Another potential pitfall would be some new, super expensive weight reduction technology dominating the sport that only a select few of teams could afford. Perhaps some compound that has an unheard of production cost but is very light, so that we would see a $500,000 5-pound bike. It's true current TT bike technology can get pretty expensive with $10k+ bikes, but that technology is mainly concerned with just the shape of the bike/wheels, which can be produced and emulated much easier in comparison.


----------



## JohnStonebarger (Jan 22, 2004)

spade2you said:


> I like this and it makes sense, which obviously means the UCI would *NEVER* agree to anything like this. :idea: I would think if they had their way, they'd add a percentage of weight for the light riders and allow for less weight on the larger riders.


So you feel the regs are arbitrary? Or that the UCI specifically has it out for light riders?Keep in mind that neither the bike nor the rider's weight will matter nearly as much in a fully faired recumbant.

If the UCI wasn't putting the brakes on technological development we would barely recognize the bikes being raced. Personally, I don't think that would be a good thing. Meanwhile, people are free to spend as much as they'd like on the weight-weenie ride of their choice -- at least until they toe the line in a UCI sanctioned event.


----------



## spade2you (May 12, 2009)

Cableguy said:


> No weight limit at all definitely would be dangerous not just in, say, the TdF but also the cycling world. I could see desperate pro riders using ultra light bikes/wheels that just barely pass some type of strength test. Then of course cycling fans and amateurs would want to use these very same setups, despite warnings because, well, it was used in the TdF and so it must be safe!


Again, with cycling being about winning, nobody is going to use gear that can't survive a race. Sure, there can be failures from time to time, but I personally think it's good to know that the frame, components, wheels, etc, _can_ be used by the pros and survive. I'll never be able to sprint like Cav or TT like FC, but I'm genuinely satisfied knowing that it should be able to withstand my efforts and racing.


----------



## Cableguy (Jun 6, 2010)

spade2you said:


> Again, with cycling being about winning, nobody is going to use gear that can't survive a race. Sure, there can be failures from time to time, but I personally think it's good to know that the frame, components, wheels, etc, _can_ be used by the pros and survive. I'll never be able to sprint like Cav or TT like FC, but I'm genuinely satisfied knowing that it should be able to withstand my efforts and racing.

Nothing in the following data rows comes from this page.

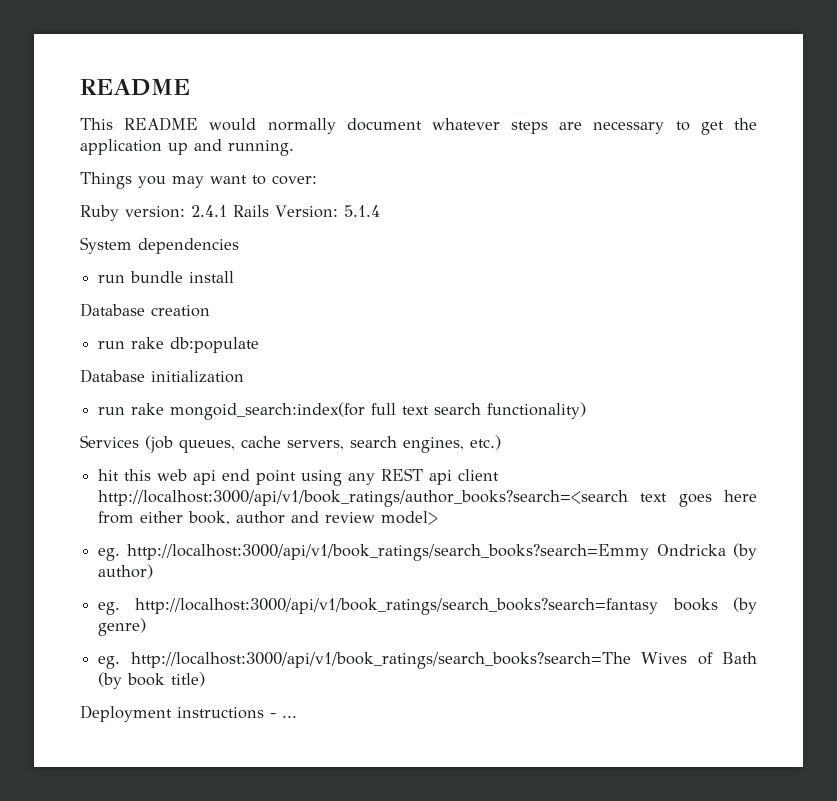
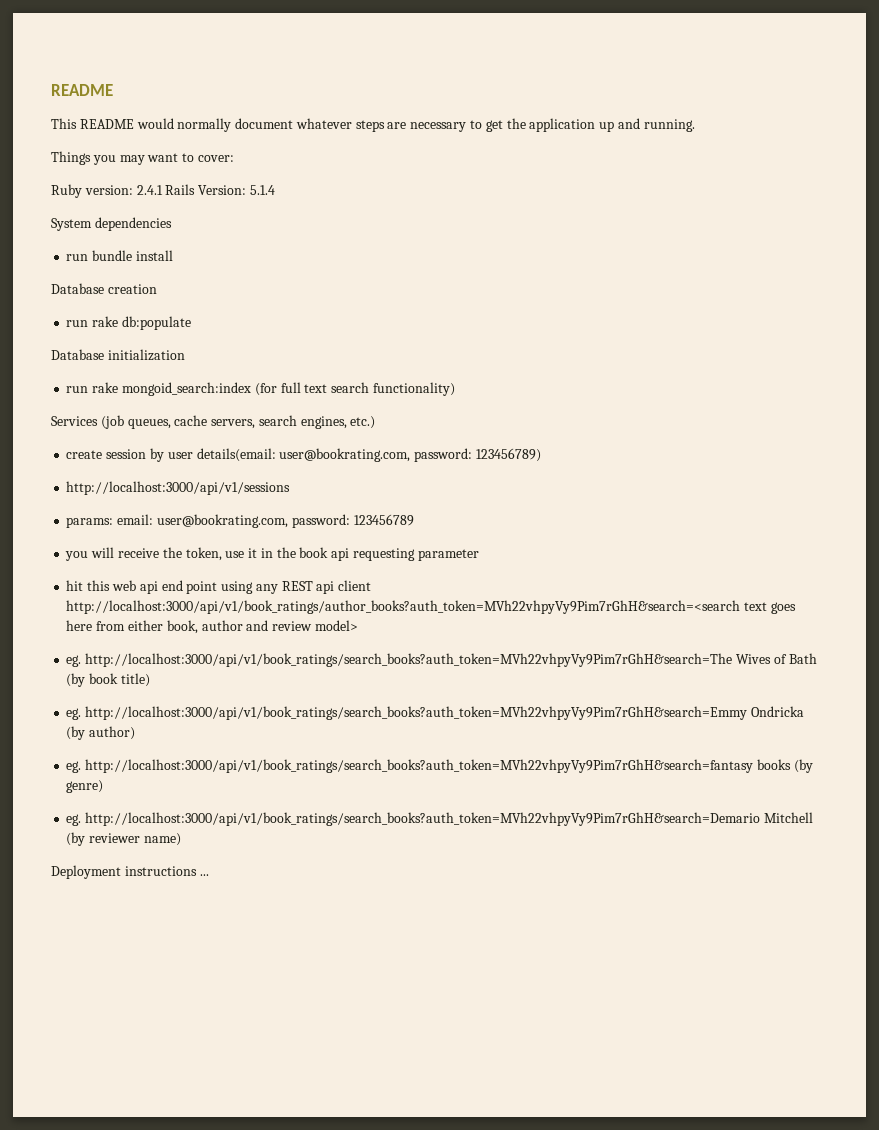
[170,402,366,420] mongoid_search:index(for -> [121,382,277,396] mongoid_search:index (for
(501, 442) none -> [66,448,541,462] [66,481,291,495] [66,514,414,528] [65,547,479,561] // create session by user details(email: user@bookrating.com, password: 123456789) // http://localhost:3000/api/v1/sessions // params: email: user@bookrating.com, password: 123456789 // you will receive the token, use it in the book api requesting parameter
[98,490,629,507] http://localhost:3000/api/v1/book_ratings/author_books?search=<search -> [66,600,741,614] http://localhost:3000/api/v1/book_ratings/author_books?auth_token=MVh22vhpyVy9Pim7rGhH&search=<search
[127,543,757,561] [98,564,154,579] [98,597,757,615] [98,618,147,636] [98,652,631,669] http://localhost:3000/api/v1/book_ratings/search_books?search=Emmy Ondricka (by author) // eg. http://localhost:3000/api/v1/book_ratings/search_books?search=fantasy books (by genre) // eg. http://localhost:3000/api/v1/book_ratings/search_books?search=The -> [85,653,733,667] http://localhost:3000/api/v1/book_ratings/search_books?auth_token=MVh22vhpyVy9Pim7rGhH&search=The
(206, 679) none -> [66,706,804,720] [66,726,136,740] [66,759,813,773] [66,780,104,793] [66,812,813,826] [66,832,181,846] // eg. http://localhost:3000/api/v1/book_ratings/search_books?auth_token=MVh22vhpyVy9Pim7rGhH&search=Emmy Ondricka (by author) // eg. http://localhost:3000/api/v1/book_ratings/search_books?auth_token=MVh22vhpyVy9Pim7rGhH&search=fantasy books (by genre) // eg. http://localhost:3000/api/v1/book_ratings/search_books?auth_token=MVh22vhpyVy9Pim7rGhH&search=Demario Mitchell (by reviewer name)
[270,713,276,718] - -> (197, 871) none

In general I also agree but with a weight limit removed I think it's safe to say the durability of bikes/wheels among the pro ranks would become closer and closer to the bare minimum - this is kind of evident by some riders going to length just to get their bike within a few grams of the minimum.


----------



## spade2you (May 12, 2009)

Cableguy said:


> In general I also agree but with a weight limit removed I think it's safe to say the durability of bikes/wheels among the pro ranks would become closer and closer to the bare minimum - this is kind of evident by some riders going to length just to get their bike within a few grams of the minimum.


I agree that there's the _potential_ for this, but a rider's rig is often subject to many races as well as wear and tear from transportation. I kinda doubt a sponsor would be willing to give a team virtually unlimited parts of something unreliable. Besides, the lack of reliablity would eventually become apparent and probably be more bad press than anything else.


----------



## Salsa_Lover (Jul 6, 2008)

the UCI is doing their job regulating and preserving the sport.

Think about tennis,

up to the 70's it was all about small wood rackets with gut strings on natural playgrounds ( sand, grass ). The players needed to be able to "build" their points by moving around the opponent until they could place a winner.

There was no regulation whasoever on the equipement for pro tennis.

come, firs metalic rackets with synthetic strings, now carbon fiber extra light large rackets with stiff polyester strings.

Result ? the player can now hit the ball harder and with less precission but with lots of spin, and then still keep the ball in the now synthetic "fast" hard courts.

This completely transformed the sport.

Now it is a brute force sport where players with big biceps pound the ball as hard as they can from way behind the baseline until the oponnent fails to respond or is overplayed by its power. 

This results in an uglier and more violent sport with many top players sustaining knee/shoulder injuries due to overuse/overstress.

Do you really want that the cycling as sport goes the same way ?


----------



## spade2you (May 12, 2009)

I really don't see cycling changing that much if they change the requirements, to be honest. However, I highly doubt any changes will happen in the next 5 years.


----------



## troutmd (Sep 7, 2007)

MikeBiker said:


> Like the handicaps in horse racing.


For every mountain top finish there should be a 50k TT on the flats. Also, TTT times should apply, not the arbitary assigned times. The death-on-a-cracker team of climbs already have their advantage.


----------



## heathb (Nov 1, 2008)

I'd prefer if they upped the weight limit to 20 pounds per bike. Make it old school steel frames and heavy 36h 3 cross straight gauge spokes. A real tank. 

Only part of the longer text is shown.